晩婚化や医療の進歩により出産年齢が上がる傾向が見られ、ビジネスケアラーだけでなく、育児と介護が同時期に発生するダブルケアの家庭が増加することも推測されています。また、10代から20代の若い世代でも、仕事と介護に忙しい親をサポートするヤングケアラーも増えるでしょう。
このような状況下では、従業員やその家族が介護や家事に追われ、仕事に集中することが困難になる可能性があります。特に、ヤングケアラーが家庭の介護負担により進学や就職の希望を諦めることは、人的資本の成長率が鈍化する大きな理由のひとつです。
【業界別】2025年問題の課題とは?
2025年を目前に控え、既に問題に直面している企業も少なくありません。ここでは、2025年問題が各業界にどのような影響を与えるのか、業界別に解説します。
建設業界の主な課題は、従事者の高齢化と次世代への技術継承です。
国土交通省の資料「最近の建設業を巡る状況について」によると、建設業界では、55歳以上の従事者が3割以上を占める一方で、29歳以下の若年層は約1割にとどまっています。

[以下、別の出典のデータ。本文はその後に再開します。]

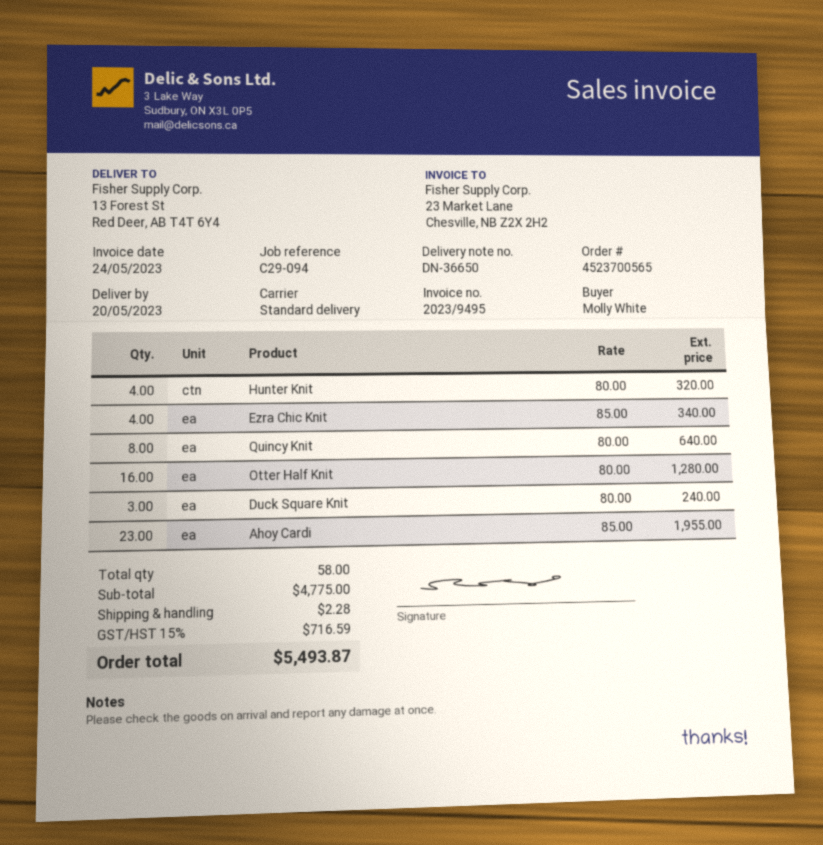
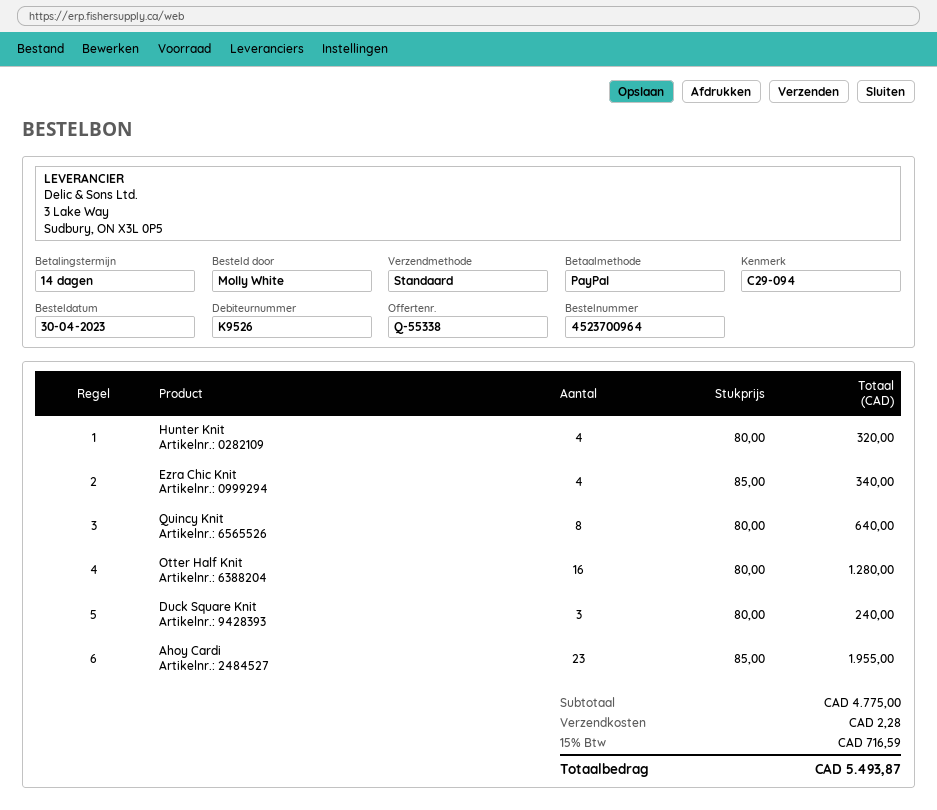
order number: 4523700565 -> 4523700964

現在、60歳以上のベテラン技術者が全体の約4分の1を占めていますが、その多くは今後10年以内に引退する見込みであり、問題は一層深刻化するでしょう。
高齢化が進むなか、次世代に技術を継承することが大きな課題となっています。若年層の人材確保と育成のためには、働き方改革や生産性向上を推進することが必要です。建設業界における2025年問題の具体的な対策としては、次のようなものもあります。
- 建設キャリアップシステムの導入
「建設キャリアアップシステム(CCUS)」は、技能者がその技能や経験に応じた適切な処遇を受けられる建設業界を目指して設計された仕組みです。技能者を雇用し育成する企業の成長を促進することが目的で、国土交通省と建設業団体が連携して普及・利用を進めています。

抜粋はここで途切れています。